Kammerspiele der Josefstadt

Carmen darf nicht platzen

Lend me a Soprano

von Ken Ludwig

Premiere


Besetzung

Mrs. Wiley, Intendantin
Susa Meyer
Jo, ihre Assistentin
Johanna Mahaffy
Elena Firenzi
Michaela Klamminger
Pasquale, ihr Ehemann
Nikolai Gemel
Leo, ein Tenor
Claudius von Stolzmann
Beverly, Hotelpagin
Johanna Martini
Julia, Vorsitzende des Freundesvereins
Susanna Wiegand
Jury, ihr Sohn
Alexander Absenger

Stab

Regie
Dominic Oley
Bühnenbild
Judith Leikauf / Karl Fehringer
Kostüme
Nicole von Graevenitz
Musik
Stefan Lasko
Dramaturgie
Elisabeth Geyer
Licht
Sebastian Schubert

Deutsch von Michael Raab

In der Suite eines Grandhotels in Cleveland wartet die Operndirektorin Lucille Wylie bereits ungeduldig auf die gefeierte Sopranistin Elena Firenzi.

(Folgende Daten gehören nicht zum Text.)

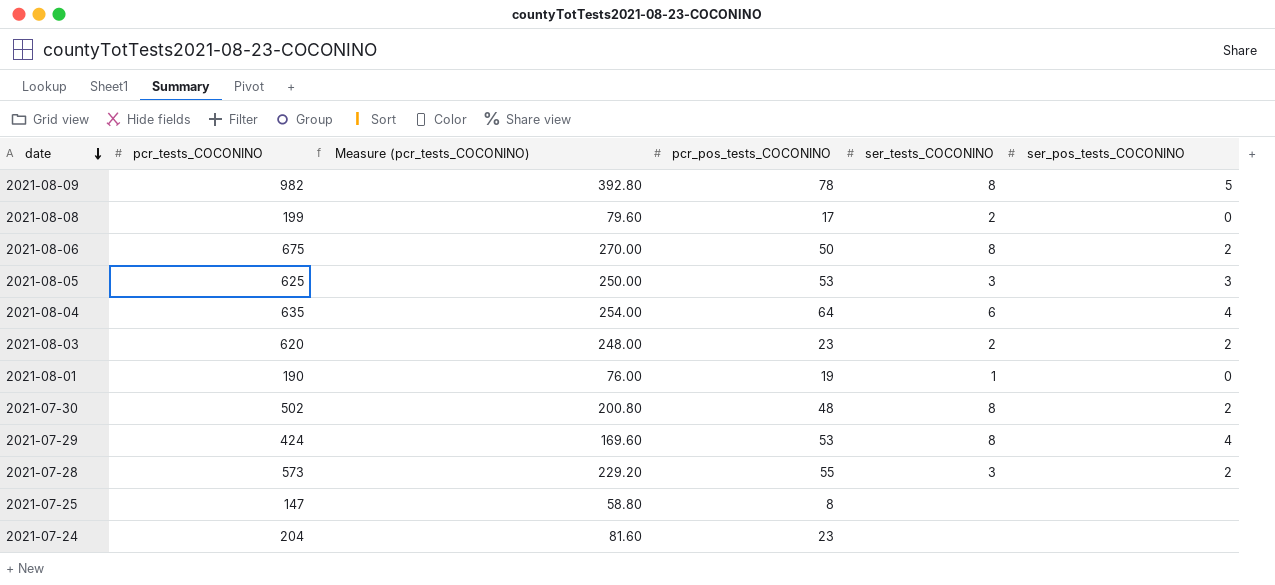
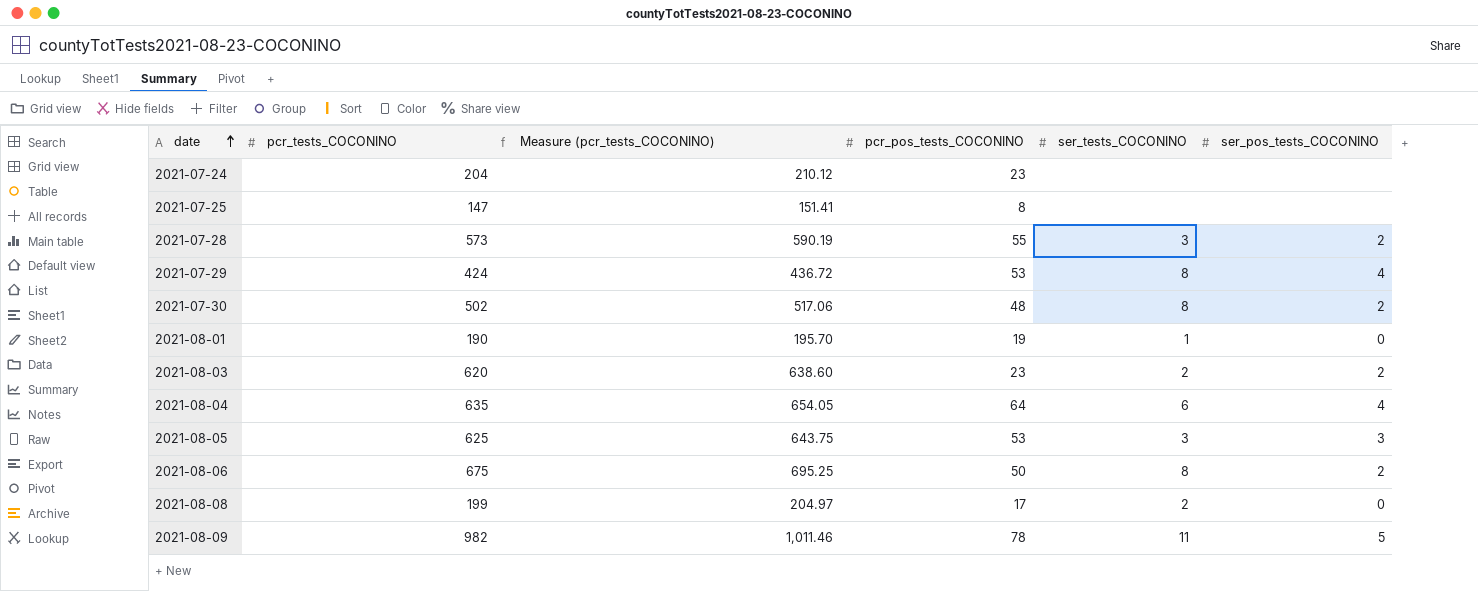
row order: date descending -> date ascending
column Measure (pcr_tests_COCONINO) | formula: [pcr_tests_COCONINO] * 0.4 -> [pcr_tests_COCONINO] * 1.03
2021-08-09 | ser_tests_COCONINO: 8 -> 11

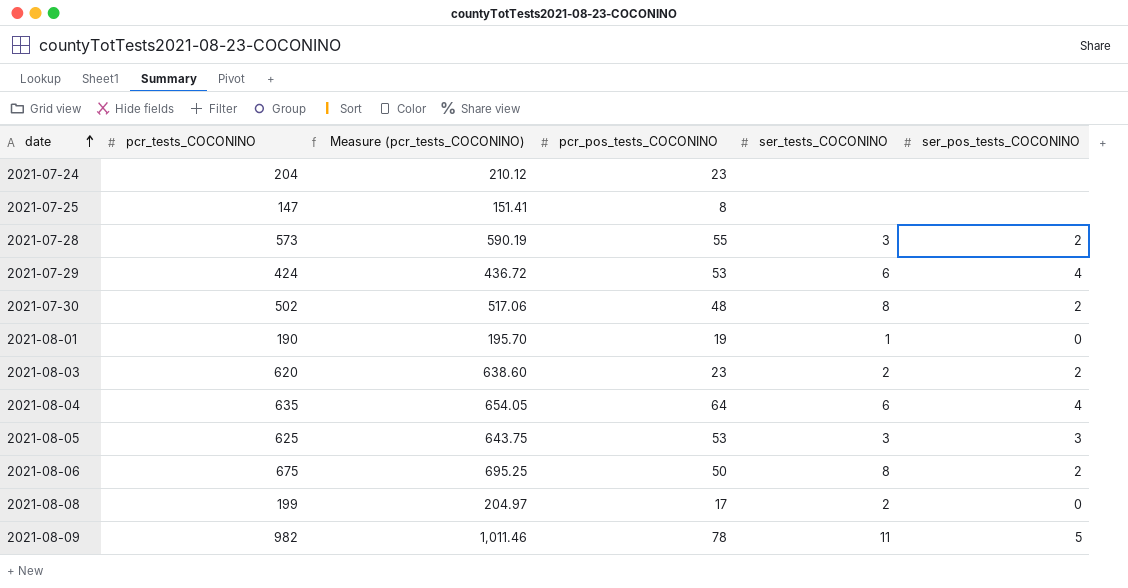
2021-07-29 | ser_tests_COCONINO: 8 -> 6

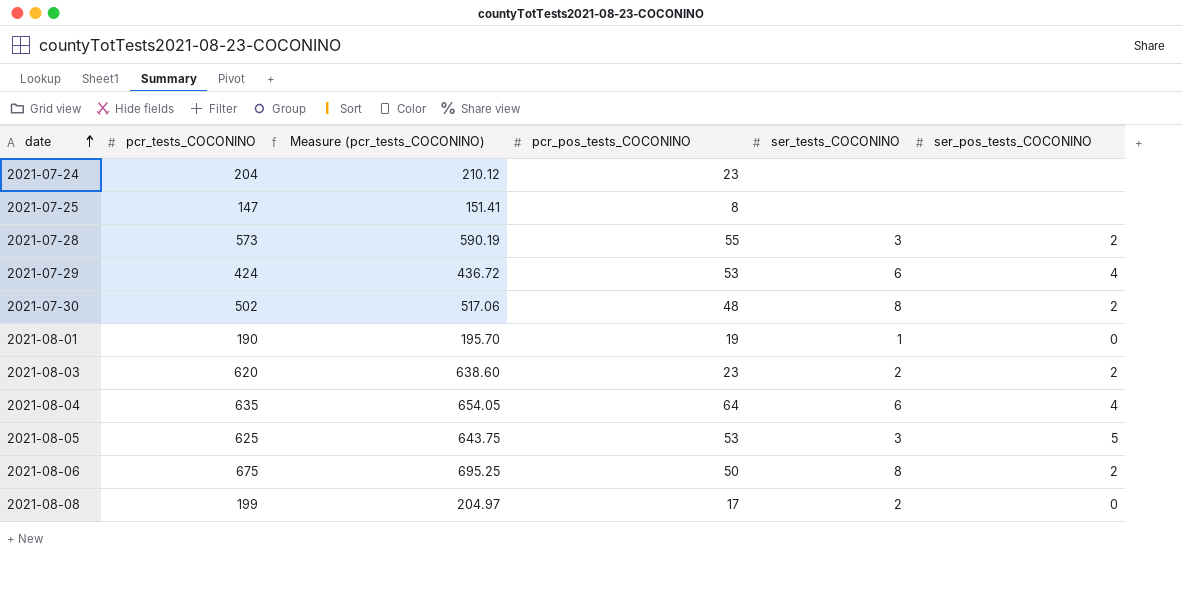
row 2021-08-09: 982 | 1,011.46 | 78 | 11 | 5 -> none
2021-08-05 | ser_pos_tests_COCONINO: 3 -> 5

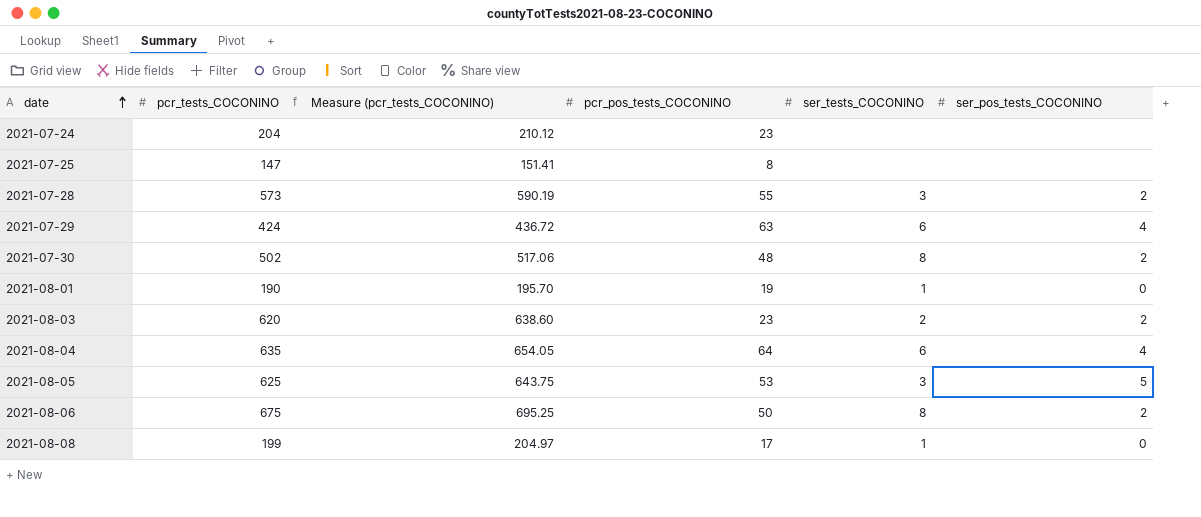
2021-07-29 | pcr_pos_tests_COCONINO: 53 -> 63
2021-08-08 | ser_tests_COCONINO: 2 -> 1

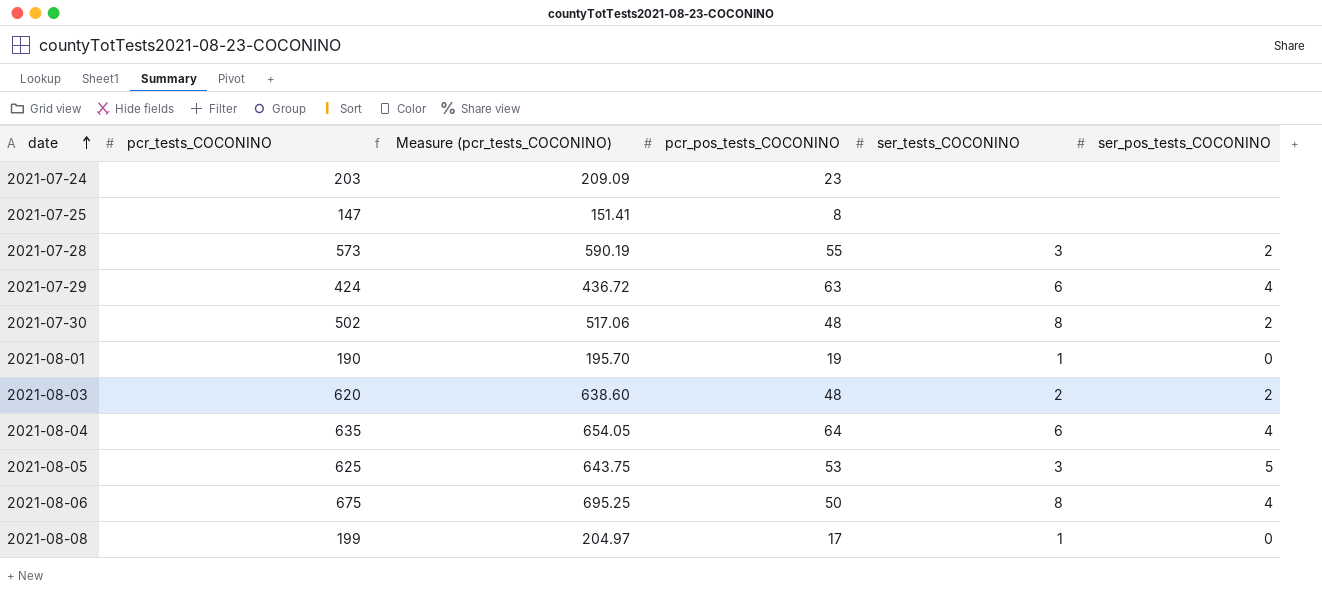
2021-07-24 | pcr_tests_COCONINO: 204 -> 203
2021-07-24 | Measure (pcr_tests_COCONINO): 210.12 -> 209.09
2021-08-03 | pcr_pos_tests_COCONINO: 23 -> 48
2021-08-06 | ser_pos_tests_COCONINO: 2 -> 4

Ein Gastspiel der Oper „Carmen“ soll in Kürze in ihrem Theater beginnen und die berühmte Elena Firenzi wird die Titelrolle der Carmen singen. Aber der Star und ihr Ehemann verspäten sich. Kaum sind die beiden im Hotel angekommen, eskaliert ein Streit des Paares zu einem Eifersuchtsdrama und die Diva wird daraufhin mit einer Überdosis Schlafmittel reglos im Bett aufgefunden.

Um die Aufführung zu retten, soll Mrs. Wylies schüchterne Assistentin Jo in die Stöckelschuhe der Berühmtheit schlüpfen. Als die Primadonna wieder erwacht, beginnt ein rasantes Verwechslungskarussell um die beiden Frauen und den aufgebrachten Ehemann. Dazu kommen noch ein temperamentvoller Tenor und ein weiterer hartnäckiger Verehrer, die ebenfalls Aufmerksamkeit und Scheinwerferlicht in diesem Spektakel fordern … Was als glamouröse Premiere geplant war, gerät hinter den Kulissen zur nervenaufreibenden Improvisation. Denn am Ende zählt nur eines: Die Vorstellung darf nicht platzen.

Mit „Carmen darf nicht platzen“ („Lend me a Sopra - no“) legt Ken Ludwig eine turbulente Farce aus dem Opernmilieu vor, gewissermaßen die weibliche Antwort auf den internationalen Komödienhit „Othello darf nicht platzen“, der an den Kammerspielen der Josefstadt über viele Jahre hinweg beim Publikum Kultstatus genoss. Dominic Oley, der zuletzt „Sherlock Holmes“ und „Der große Diktator“ mit viel Witz auf die Bühne gebracht hat, inszeniert diese temporeiche Komödie rund um Verwechslung, Täuschung und Theater auf dem Theater.